_Entries shown_.
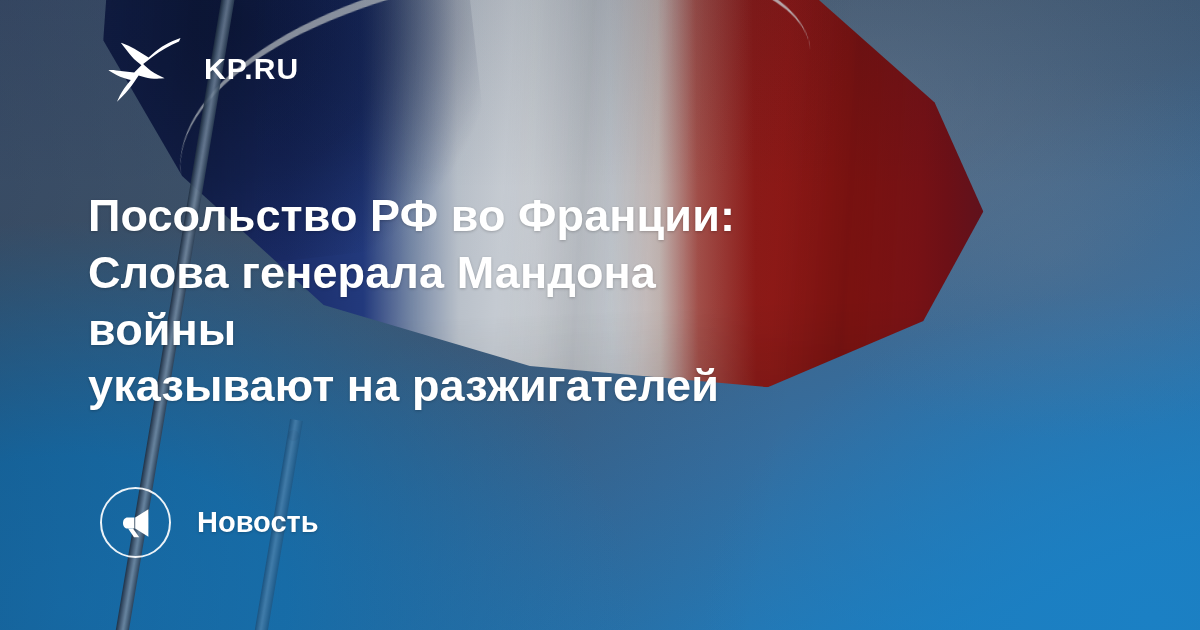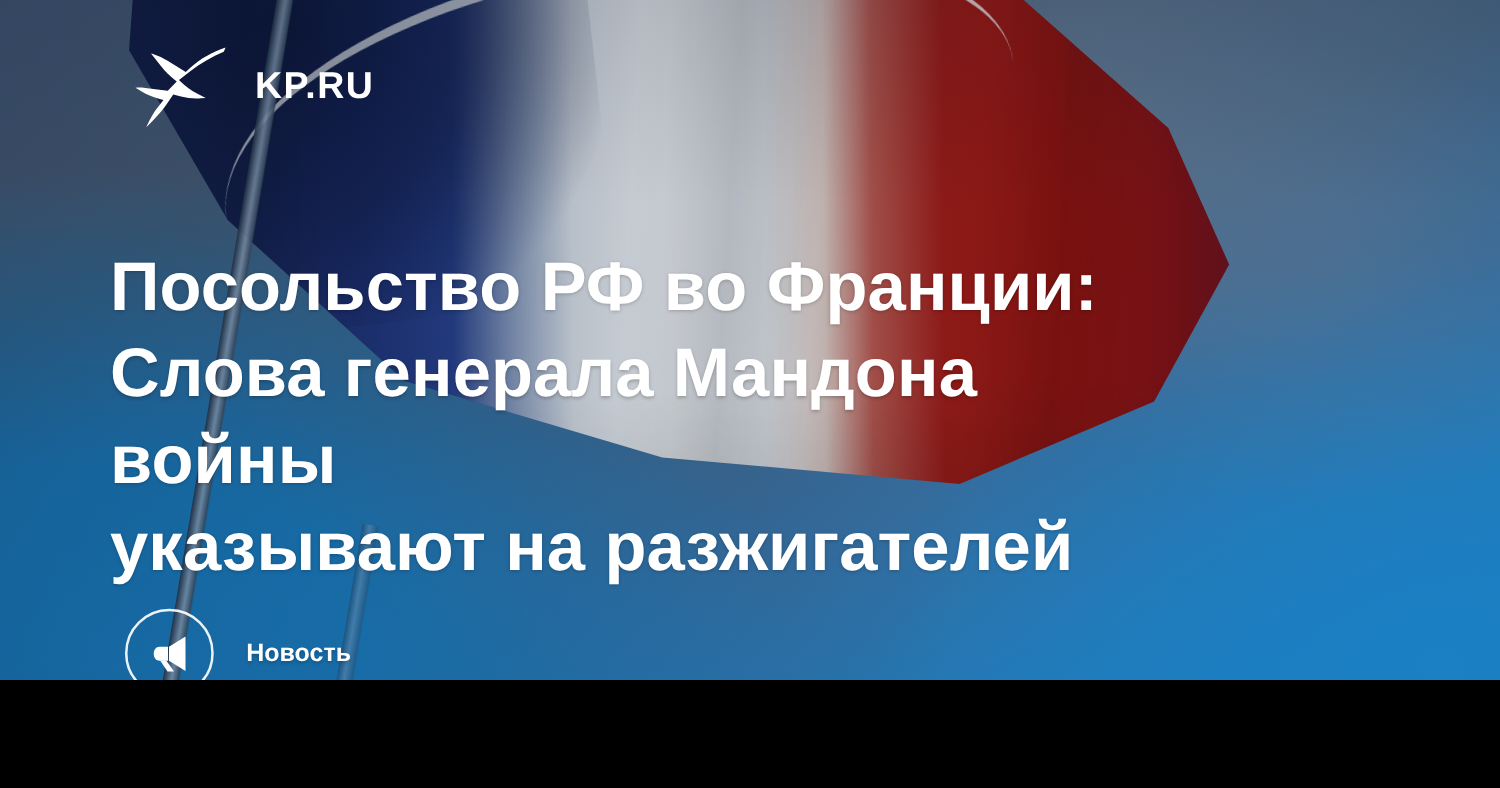--- a/index.html
+++ b/index.html
@@ -10,7 +10,7 @@
   .card {
     position: relative;
     width: 1200px;
-    height: 544px;
+    height: 630px;
     overflow: hidden;
     font-family: "Liberation Sans", sans-serif;
     background: #b91c1c;

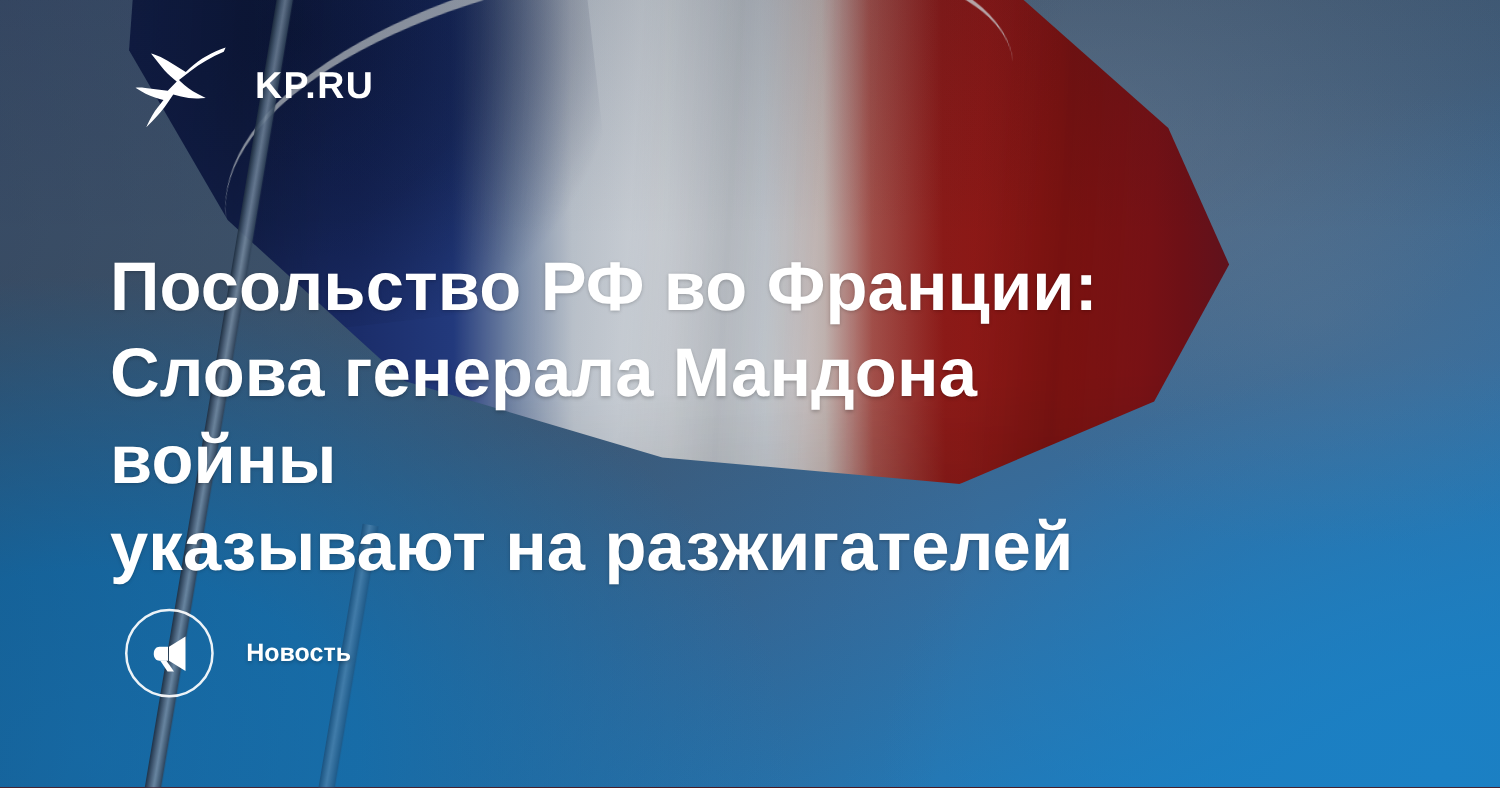--- a/index.html
+++ b/index.html
@@ -200,7 +200,7 @@
     top: 158px;
     width: 840px;
     color: #ffffff;
-    font-size: 55px;
+    font-size: 45px;
     font-weight: 700;
     line-height: 1.26;
     letter-spacing: 0.1px;

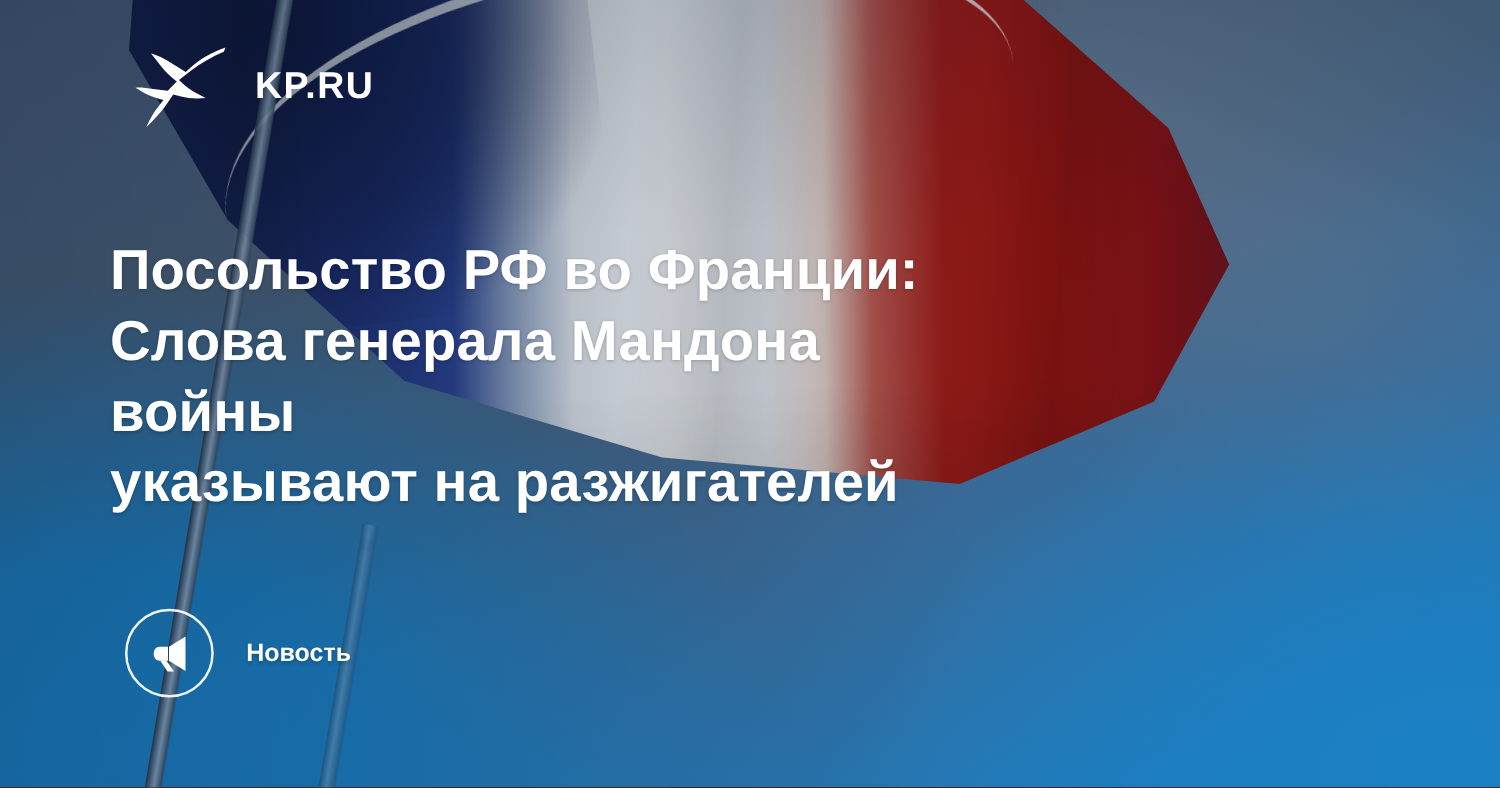--- a/index.html
+++ b/index.html
@@ -229,7 +229,7 @@
   .tag-badge svg { width: 34px; height: 34px; display: block; }
   .tag-label {
     color: #ffffff;
-    font-size: 20px;
+    font-size: 29px;
     font-weight: 700;
     line-height: 1;
     white-space: nowrap;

_Work required_. Copy each line of the entries that includes the word "width".

_Solution for this exercise_.
     width: 1200px;
     width: 840px;
   .tag-badge svg { width: 34px; height: 34px; display: block; }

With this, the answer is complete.